_Problem to work on_
Give the number of lines in the following entries that contain the word "discount", with nothing added.

_Exercise inputs_
══════
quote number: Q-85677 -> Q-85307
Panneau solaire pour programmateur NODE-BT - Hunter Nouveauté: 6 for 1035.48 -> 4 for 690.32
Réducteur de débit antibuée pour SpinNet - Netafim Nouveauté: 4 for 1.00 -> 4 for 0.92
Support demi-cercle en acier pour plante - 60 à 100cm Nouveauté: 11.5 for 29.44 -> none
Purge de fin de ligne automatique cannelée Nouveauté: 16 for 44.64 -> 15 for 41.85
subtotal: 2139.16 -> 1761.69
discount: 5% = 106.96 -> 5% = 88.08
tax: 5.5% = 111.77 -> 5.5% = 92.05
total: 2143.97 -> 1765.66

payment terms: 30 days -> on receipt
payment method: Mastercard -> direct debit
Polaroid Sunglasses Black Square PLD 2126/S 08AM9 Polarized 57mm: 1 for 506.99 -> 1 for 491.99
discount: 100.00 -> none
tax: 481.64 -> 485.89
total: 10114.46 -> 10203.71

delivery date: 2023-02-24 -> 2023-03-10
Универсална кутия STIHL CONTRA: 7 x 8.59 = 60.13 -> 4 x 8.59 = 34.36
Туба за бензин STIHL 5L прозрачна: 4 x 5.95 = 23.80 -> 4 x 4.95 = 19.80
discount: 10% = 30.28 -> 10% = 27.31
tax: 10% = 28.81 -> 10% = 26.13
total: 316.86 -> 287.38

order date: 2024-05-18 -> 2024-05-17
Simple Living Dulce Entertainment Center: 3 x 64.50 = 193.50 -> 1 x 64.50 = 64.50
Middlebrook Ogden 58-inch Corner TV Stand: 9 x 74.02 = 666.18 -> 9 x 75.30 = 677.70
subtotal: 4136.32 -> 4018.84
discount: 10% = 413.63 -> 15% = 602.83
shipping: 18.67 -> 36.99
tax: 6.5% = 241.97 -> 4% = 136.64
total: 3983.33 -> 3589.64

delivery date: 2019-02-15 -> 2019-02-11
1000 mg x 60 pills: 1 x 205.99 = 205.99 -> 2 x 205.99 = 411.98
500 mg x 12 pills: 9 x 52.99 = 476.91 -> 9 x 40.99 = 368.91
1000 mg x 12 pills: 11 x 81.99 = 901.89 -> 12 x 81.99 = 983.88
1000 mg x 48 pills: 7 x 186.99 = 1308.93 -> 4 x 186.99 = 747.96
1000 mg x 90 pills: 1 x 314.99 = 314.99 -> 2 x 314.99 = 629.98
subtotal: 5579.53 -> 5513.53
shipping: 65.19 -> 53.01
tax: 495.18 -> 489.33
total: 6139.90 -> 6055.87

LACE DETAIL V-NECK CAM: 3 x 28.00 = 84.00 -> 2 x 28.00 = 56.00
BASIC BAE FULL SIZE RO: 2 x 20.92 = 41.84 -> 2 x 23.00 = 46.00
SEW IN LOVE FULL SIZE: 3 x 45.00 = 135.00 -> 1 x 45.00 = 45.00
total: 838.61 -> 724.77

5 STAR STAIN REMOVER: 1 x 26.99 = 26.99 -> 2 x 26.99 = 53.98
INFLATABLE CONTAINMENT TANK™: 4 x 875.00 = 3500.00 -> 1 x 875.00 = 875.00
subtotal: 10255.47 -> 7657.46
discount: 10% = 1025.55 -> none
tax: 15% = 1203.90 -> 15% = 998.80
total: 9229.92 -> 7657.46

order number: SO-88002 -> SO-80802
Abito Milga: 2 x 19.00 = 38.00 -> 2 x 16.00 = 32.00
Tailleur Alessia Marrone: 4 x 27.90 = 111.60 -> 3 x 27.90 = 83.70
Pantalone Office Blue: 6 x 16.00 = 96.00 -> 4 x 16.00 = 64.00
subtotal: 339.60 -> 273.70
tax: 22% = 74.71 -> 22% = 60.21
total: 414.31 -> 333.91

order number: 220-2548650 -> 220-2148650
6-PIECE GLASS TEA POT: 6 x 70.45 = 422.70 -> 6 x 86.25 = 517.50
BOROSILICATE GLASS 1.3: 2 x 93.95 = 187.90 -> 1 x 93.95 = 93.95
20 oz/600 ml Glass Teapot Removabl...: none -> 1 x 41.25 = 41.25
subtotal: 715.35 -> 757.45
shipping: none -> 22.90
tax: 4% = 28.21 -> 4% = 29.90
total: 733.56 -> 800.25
══════
_Output for this exercise_
5